The city’s Taxi and Limousine Commission plans to vote Thursday on a pilot program that would remove the Taxi TV from some cabs and replace it with more modern — and less intrusive — technology. One possibility may be that taxi drivers hand passengers a smartphone or a tablet with a credit card reader to collect the fare.

The program would for now be limited to 4,000 vehicles out of about 13,500 yellow taxis, but officials say the goal is to eventually retire the Taxi TV altogether. The commission said the repetitive programming and balky mute and power buttons have led to lots of complaints from passengers and drivers alike, and may account for people abandoning yellow cabs for Uber and other services.

In New York City, Uber and Lyft are consistently less expensive than a yellow cab, so it seems unlikely that the screens are what is driving riders away. However the Taxi and Limousine Commission has reason to do whatever they can to hold onto customers.
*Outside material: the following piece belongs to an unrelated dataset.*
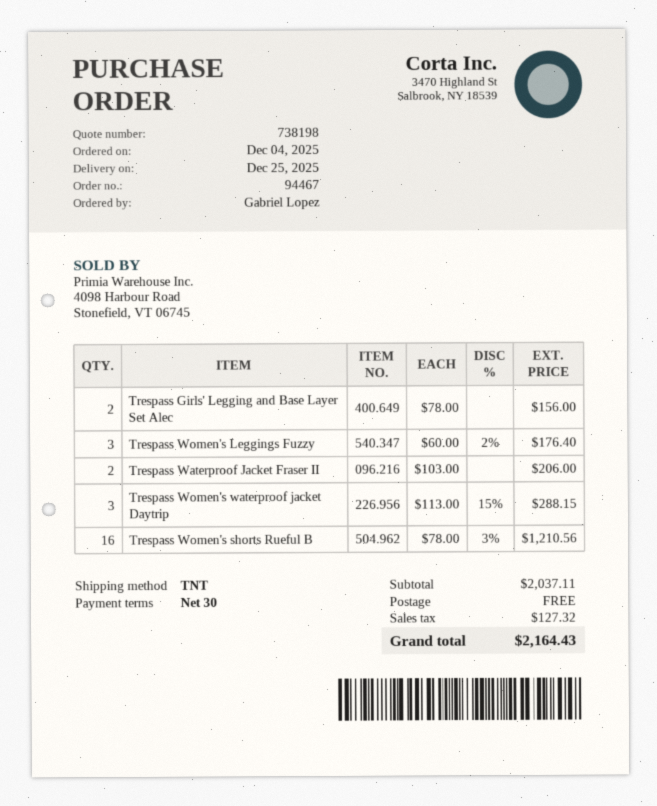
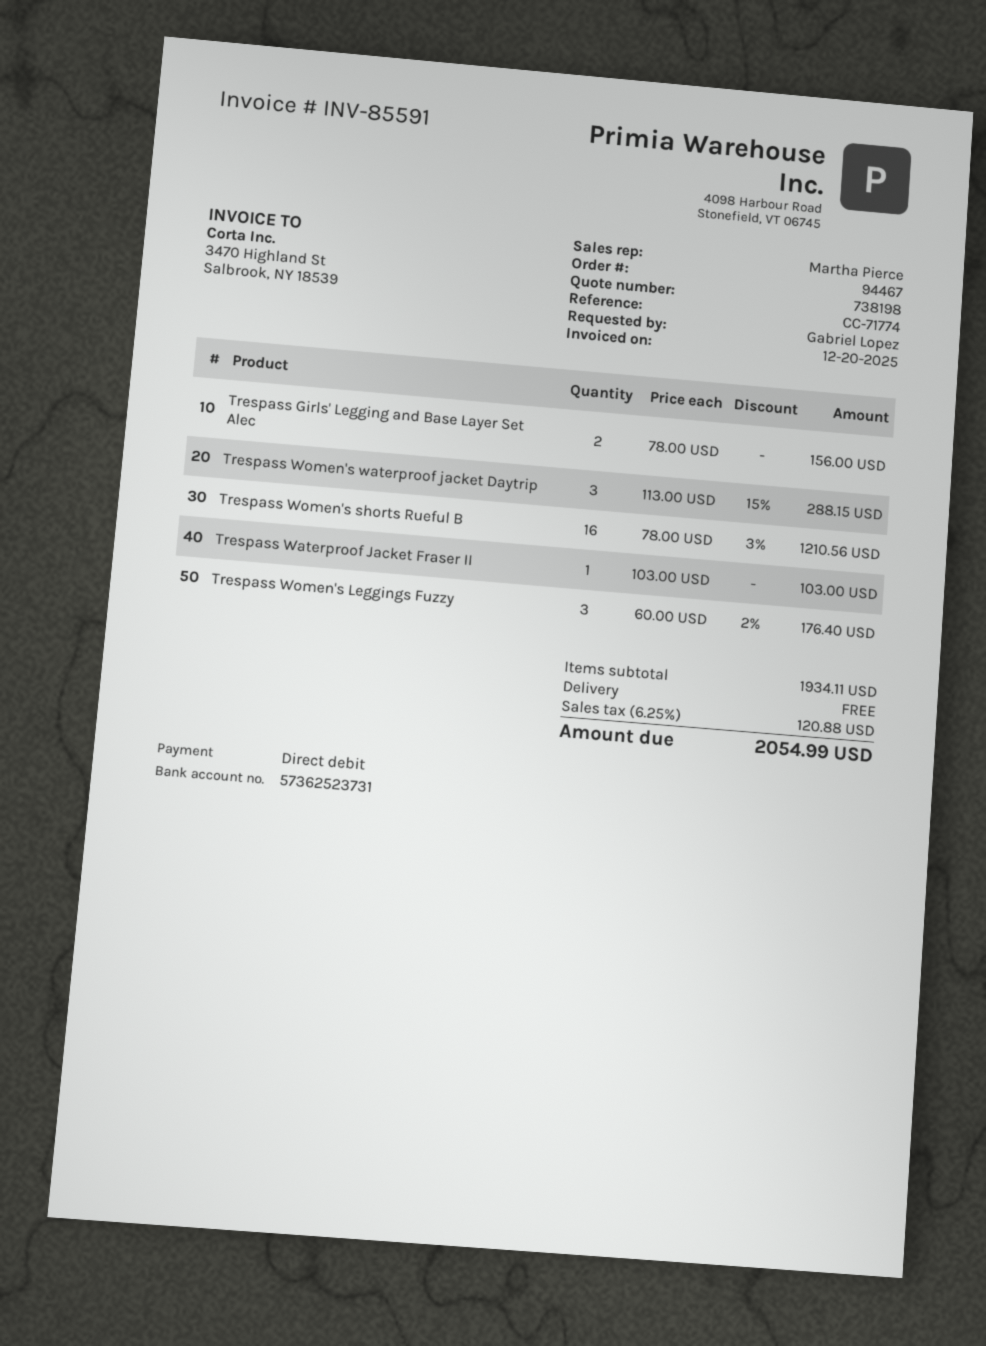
Trespass Waterproof Jacket Fraser II: 2 x 103.00 = 206.00 -> 1 x 103.00 = 103.00
subtotal: 2037.11 -> 1934.11
tax: 127.32 -> 120.88
total: 2164.43 -> 2054.99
“It is definitely something that over time could probably, and does, get irritating for our frequent taxi riders, and most certainly for our drivers,” Taxi Commissioner Meera Joshi, told the Times. “I think it feels somewhat dated today when you’re in the taxi.”

Even if the pilot program is approved, it will take a while to be fully implemented. For now, annoyed riders are best off just turning the sound off.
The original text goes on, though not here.